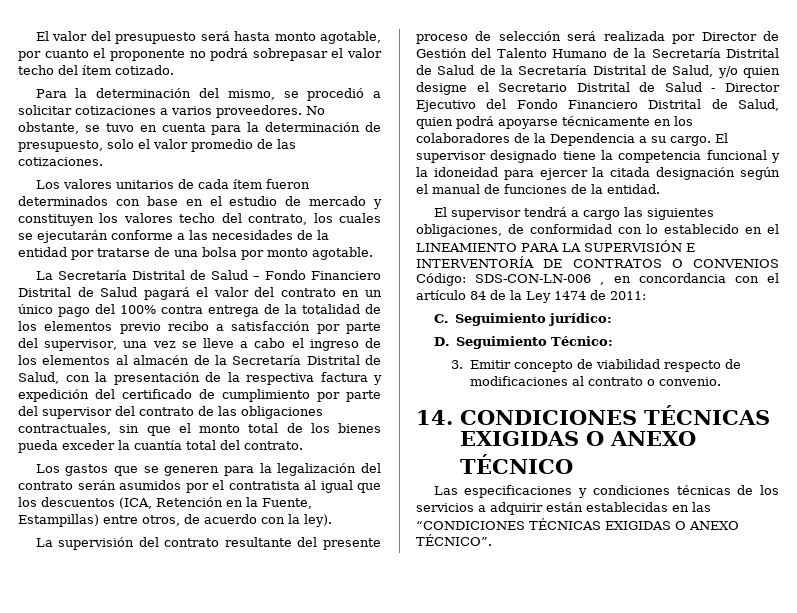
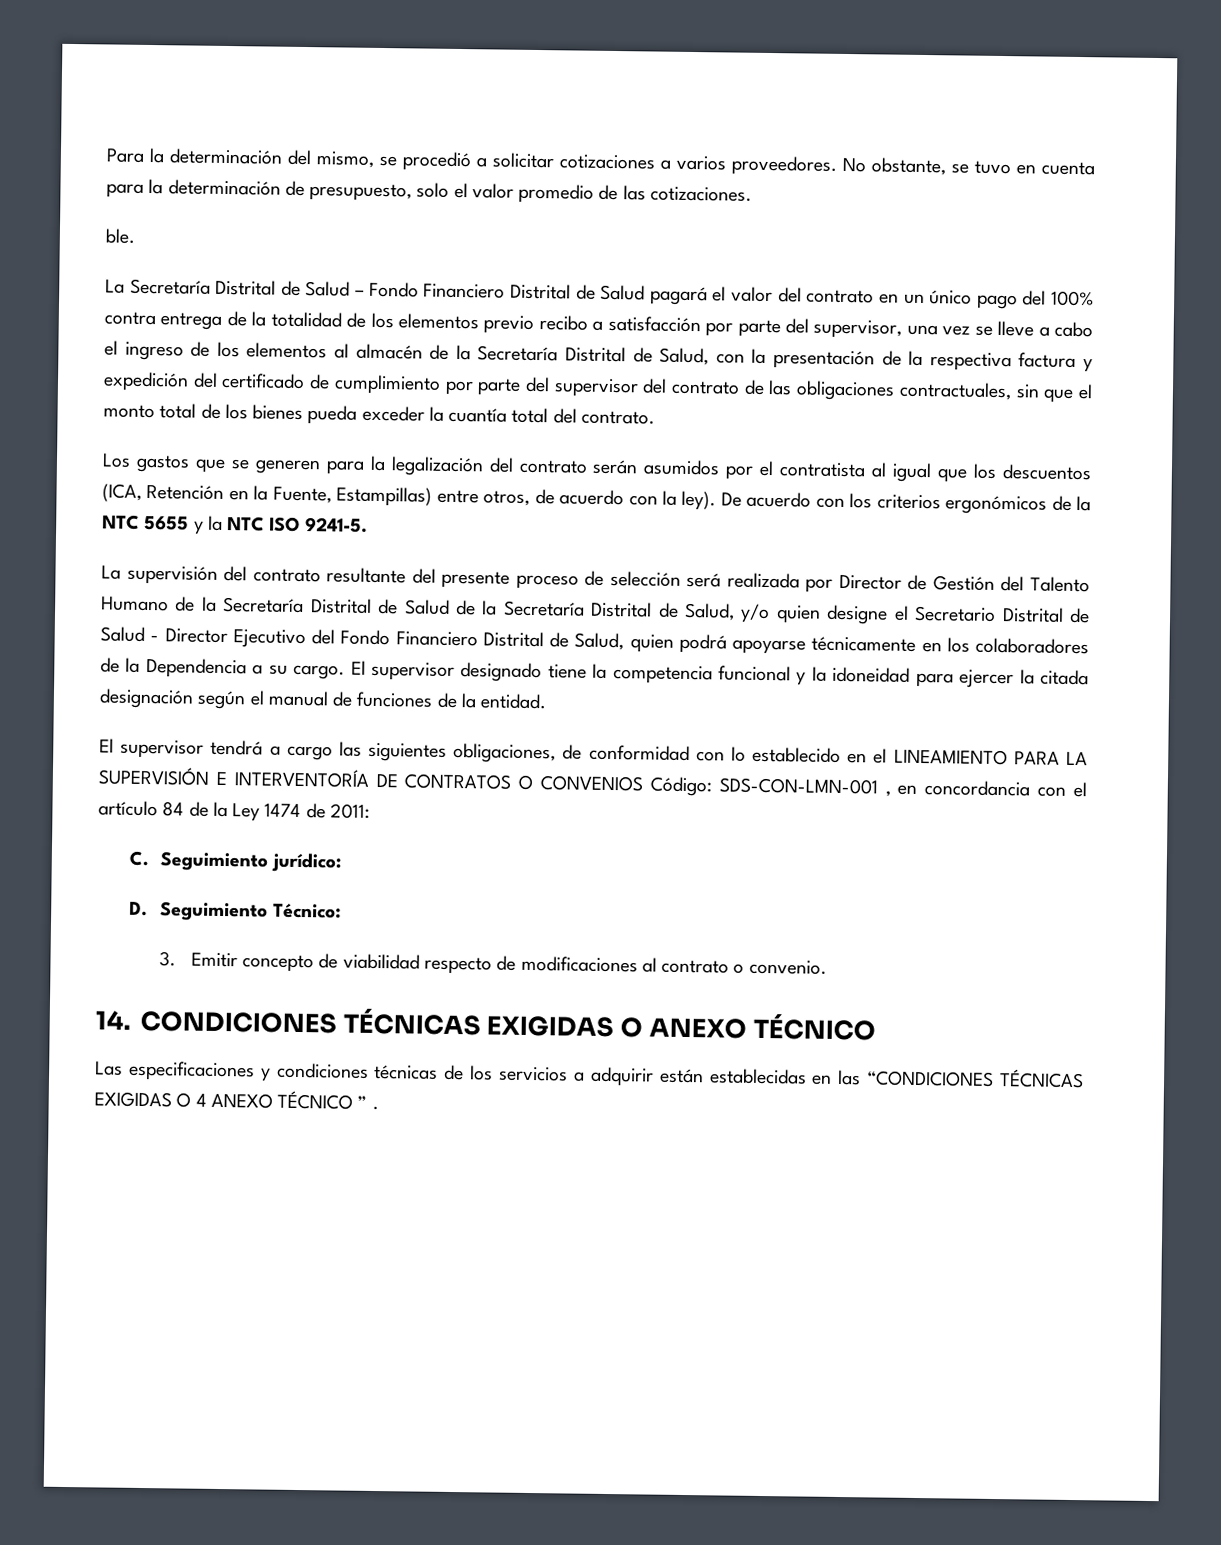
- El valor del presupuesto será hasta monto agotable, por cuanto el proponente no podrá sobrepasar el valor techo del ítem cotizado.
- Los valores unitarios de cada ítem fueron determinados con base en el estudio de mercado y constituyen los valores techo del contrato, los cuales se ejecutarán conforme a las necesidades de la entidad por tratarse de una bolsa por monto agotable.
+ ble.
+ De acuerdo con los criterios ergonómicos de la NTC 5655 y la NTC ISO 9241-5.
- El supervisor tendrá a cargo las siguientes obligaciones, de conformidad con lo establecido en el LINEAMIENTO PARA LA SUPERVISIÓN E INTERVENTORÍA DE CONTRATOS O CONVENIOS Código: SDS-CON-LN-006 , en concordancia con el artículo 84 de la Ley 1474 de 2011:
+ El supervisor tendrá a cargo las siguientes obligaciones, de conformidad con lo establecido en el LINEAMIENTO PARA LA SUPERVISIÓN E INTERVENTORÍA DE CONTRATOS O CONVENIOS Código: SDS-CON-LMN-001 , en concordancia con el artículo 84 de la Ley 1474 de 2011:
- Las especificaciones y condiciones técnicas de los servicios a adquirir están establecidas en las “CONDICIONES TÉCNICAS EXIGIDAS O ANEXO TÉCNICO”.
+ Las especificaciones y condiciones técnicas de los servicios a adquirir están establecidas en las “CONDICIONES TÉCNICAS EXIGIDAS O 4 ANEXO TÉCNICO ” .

__________

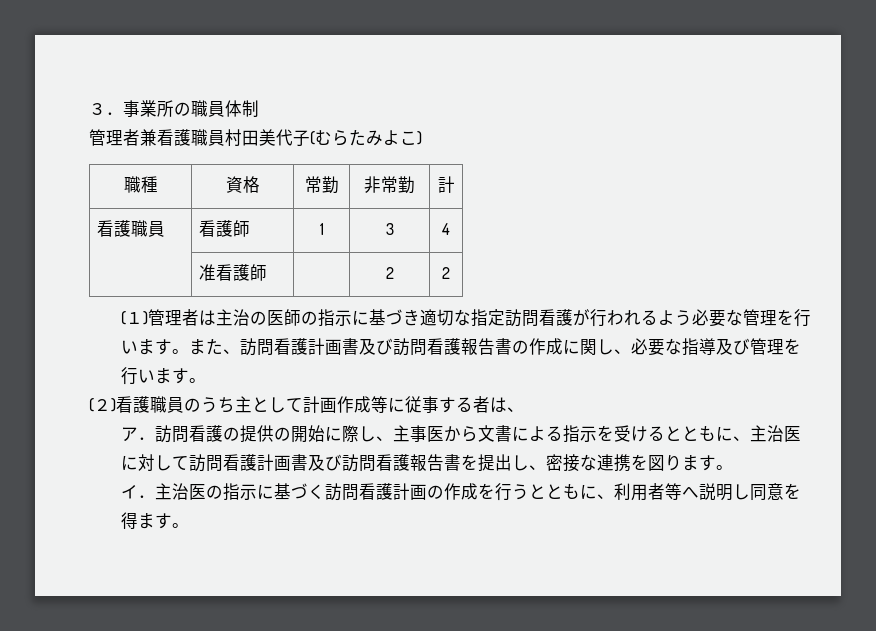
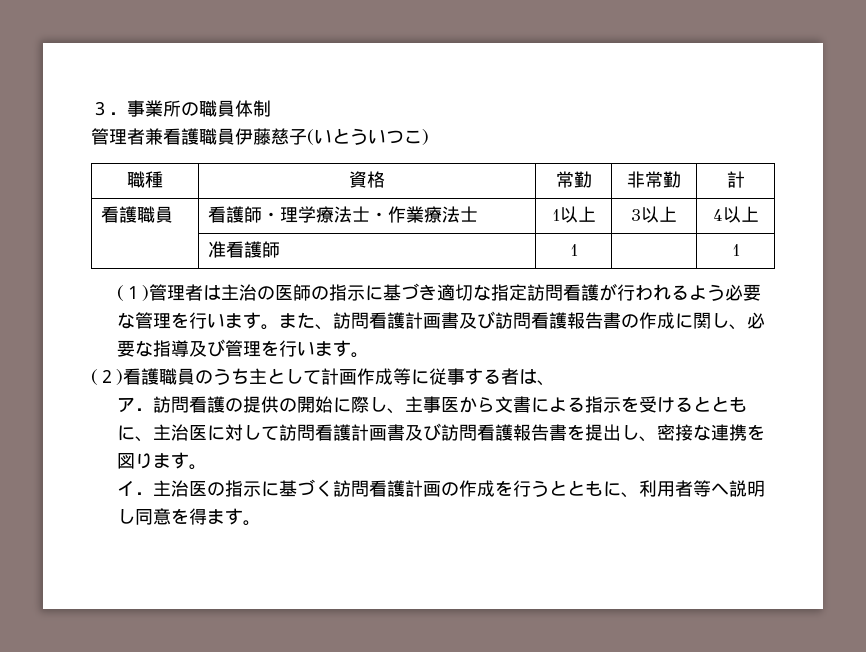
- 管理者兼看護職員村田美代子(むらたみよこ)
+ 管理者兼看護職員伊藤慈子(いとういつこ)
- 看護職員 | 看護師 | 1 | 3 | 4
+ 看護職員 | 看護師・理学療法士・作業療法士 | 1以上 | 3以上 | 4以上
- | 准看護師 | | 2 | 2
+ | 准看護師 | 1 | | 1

__________

■ **Task objective**:
In the entries above, the lines between the one holding "- El valor del" and the one holding "- El supervisor", inclusive, are to be printed exactly as written, and those alone.

■ **Finished exercise**:
- El valor del presupuesto será hasta monto agotable, por cuanto el proponente no podrá sobrepasar el valor techo del ítem cotizado.
- Los valores unitarios de cada ítem fueron determinados con base en el estudio de mercado y constituyen los valores techo del contrato, los cuales se ejecutarán conforme a las necesidades de la entidad por tratarse de una bolsa por monto agotable.
+ ble.
+ De acuerdo con los criterios ergonómicos de la NTC 5655 y la NTC ISO 9241-5.
- El supervisor tendrá a cargo las siguientes obligaciones, de conformidad con lo establecido en el LINEAMIENTO PARA LA SUPERVISIÓN E INTERVENTORÍA DE CONTRATOS O CONVENIOS Código: SDS-CON-LN-006 , en concordancia con el artículo 84 de la Ley 1474 de 2011:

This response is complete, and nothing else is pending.